What heroin will do/most likely do to you

-takes joy away, be prepared to feel numb and fake happiness for as long as you use.
-turns you into a liar
-turns you into a thief (unless your rich)
-makes you cry the first time you inject when you see blood running down both your arms and you fuck up the only shot you had left.
-is completely exhausting because you never get to rest except for a few hours everyday after you score.
-turns you into a complete slave to drug dealers and to your withdrawals. (eventually the boundaries of what you don't do in order to not be sick become blurry and you find yourself shooting up with toilet water using a dirty needle in a fucking mcdonalds bathroom or some custy shit like that)
-ruins your sex drive
-constipates you
-probably ruins your hygiene
-totally screws over your brain
-is incredibly addictive after just one shot (even though you puke during the first shot) [you would think that would stop us huh]?
-takes your good friends away, or at the least, puts them on hold.
-introduces you to some of the most fucked up people on this planet.
-creates a serious chance of violence occurring in your life
-possibly makes you homeless, and at the least is going to make havoc of your living situation.
-hurts everyone around you because your fucking useless and a constant source of usery.
-possible jail sentence
-did I mention withdrawals? I think withdrawals probably feel like what it feels like in the last 2 weeks before you die of wasting away.
-has a tendency to turn you into a "second class citizen"
-will at least make you a full out beggar once in your life, but probably you will beg often. If even its begging for a ride.

The list goes on... I personally have had everyone of these things happen to me :/ (not shooting toilet water though :P ) and I am not really an exception to the rule or anything.. Just normal junky lifestyle really...

SHOW HIM THIS!!


I agree with a lot of this post, but several of these are unfair stereotypes and generalizations. In a few months it'll be 5 years since I first did heroin and I've never stolen, been homeless, or dealt with any sort of violence (knock on wood).

I've never even gotten constipated from it before, though I know a lot of other people have.


This is getting way ahead of everything though. Based on what the OP said, he has never even used heroin before, so her BF being a crazy strung out junky is still fairly far off.

If he's never used before, he might not even like heroin. What opiate experience does he have? Jumping right into heroin is pretty weird, he's not giong to be able to do much at all. A few dollars could get a non-tolerant person blasted.

The focus here shouldn't be on heroin and the possibilites or outcomes of what happens if/when he becomes addicted. The focus should be on his depression and/or why he wants to escape. The focus should be his extreme alcohol consumption. If he hasn't even done heroin yet then this is the stuff that the OP should be focusing on. If that doesn't seem like a good focal point, then it seems like it'd be a waiting game. Waiting to see how long before the relationship ends and waiting to see how long before he drops to an even lower level.
 
first of all, hearts out too you. i have my own opiate demons but ive delt with coke addicted boyfriends and its painful.
heroin is a terrible idea for anyone who likes to "escape"
all i can say is try to give him the reality, like everyone has said above.
good luck girl
 
Just watch Requiem for a Dream together so you both
know your future.One of the few movies that made me want to
take a 24 hour shower.
Good luck either way
 
Sepher - In Canada eh, theres always junkies with tons of needles, water, fresh spoons, all that crap because they hand the kits out by the hundreds!!

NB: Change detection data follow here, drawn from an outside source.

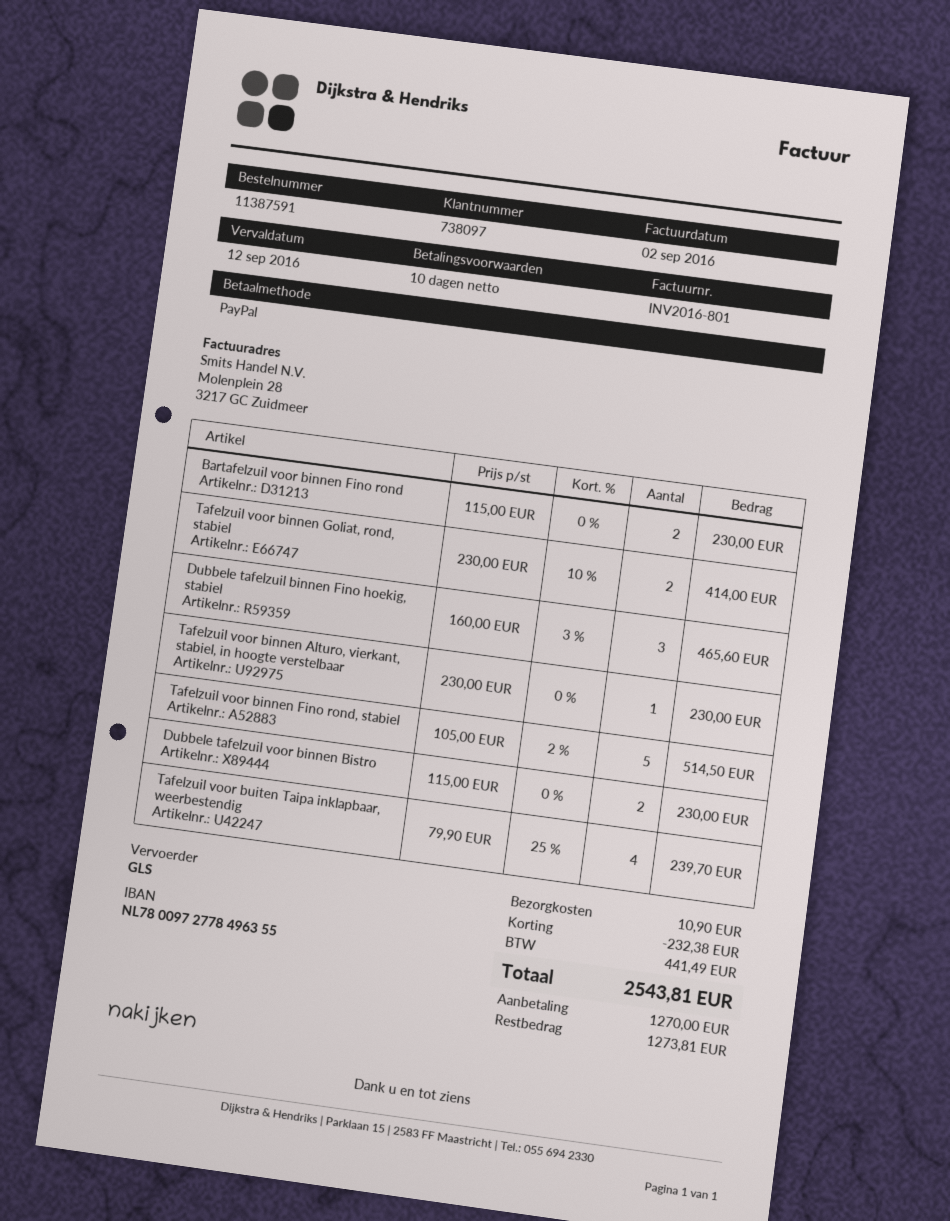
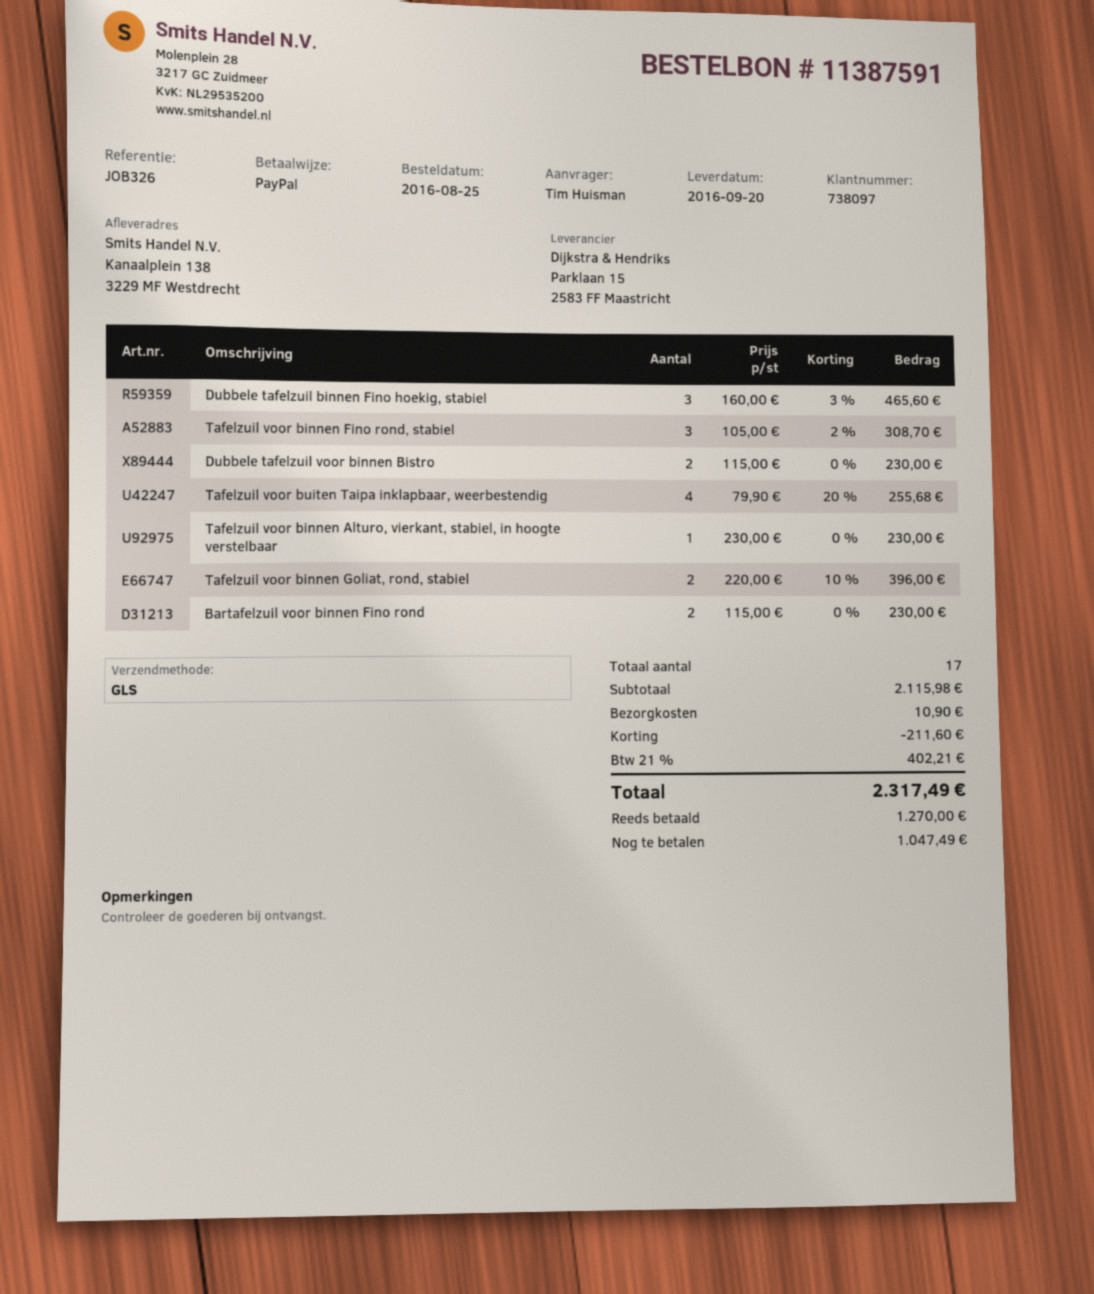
Tafelzuil voor binnen Goliat, rond, stabiel: 2 x 230.00 - 10% = 414.00 -> 2 x 220.00 - 10% = 396.00
Tafelzuil voor binnen Fino rond, stabiel: 5 x 105.00 - 2% = 514.50 -> 3 x 105.00 - 2% = 308.70
Tafelzuil voor buiten Taipa inklapbaar, weerbestendig: 4 x 79.90 - 25% = 239.70 -> 4 x 79.90 - 20% = 255.68
discount: 232.38 -> 211.60
tax: 441.49 -> 402.21
total: 2543.81 -> 2317.49
balance: 1273.81 -> 1047.49

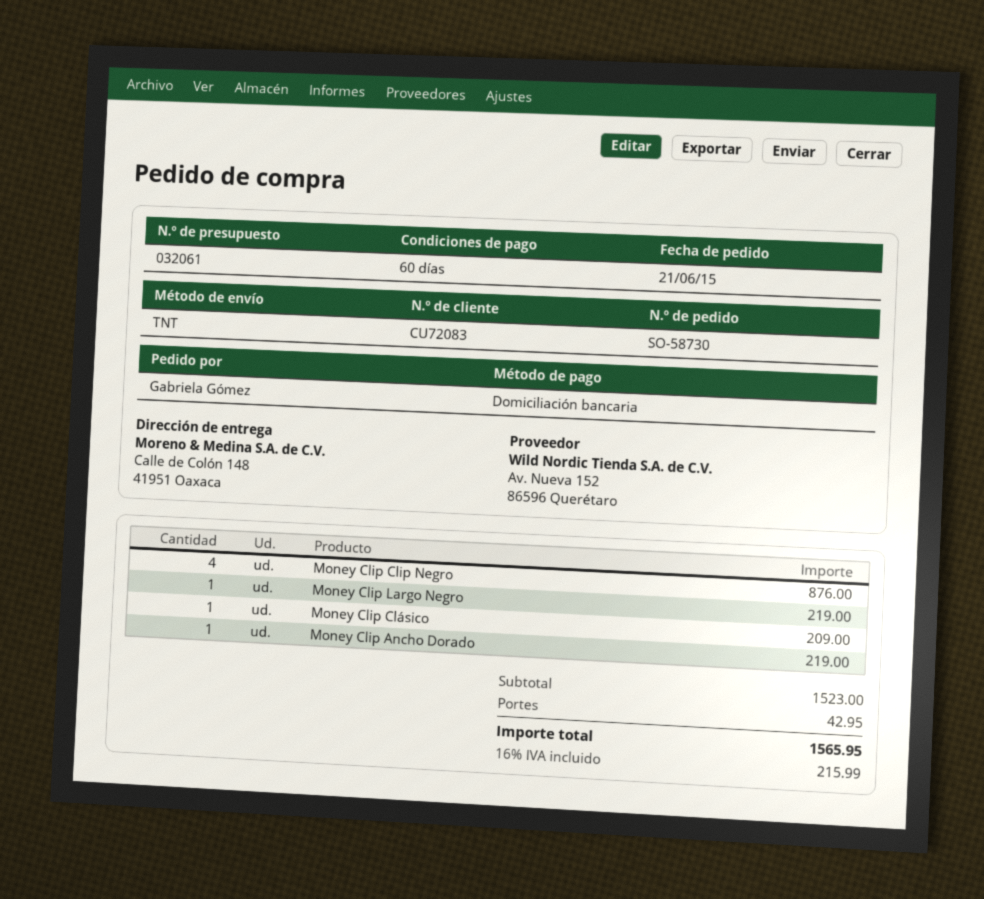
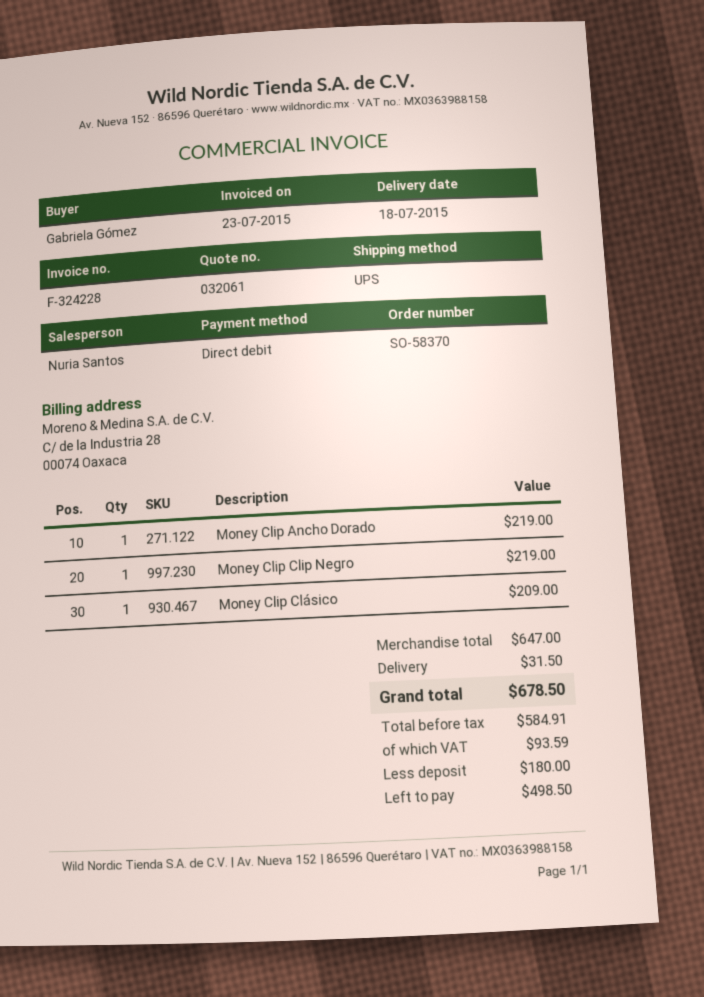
order number: SO-58730 -> SO-58370
shipping method: TNT -> UPS
Money Clip Clip Negro: 4 for 876.00 -> 1 for 219.00
Money Clip Largo Negro: 1 for 219.00 -> none
subtotal: 1523.00 -> 647.00
shipping: 42.95 -> 31.50
tax: 215.99 -> 93.59
total: 1565.95 -> 678.50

Carl - I said it may happen to you! Lucky for you man :P Everything there happened to me lol.
 
So that's 700ml or just shy of we call a "fifth" (750ml) in the US ? That is an insane alcohol tolerance, he's gonna kill himself in 10 years if he's really drinking like that.

Idk I can easily handle that much and be fine as long as I don't smoke (when I drink and smoke a lot I puke), I mean of course it matters how quickly this is being downed, but over a couple hours I could easily pull this off without puking and I only drink on occasion. It seems like everyone in my family can just handle their liquor, idk.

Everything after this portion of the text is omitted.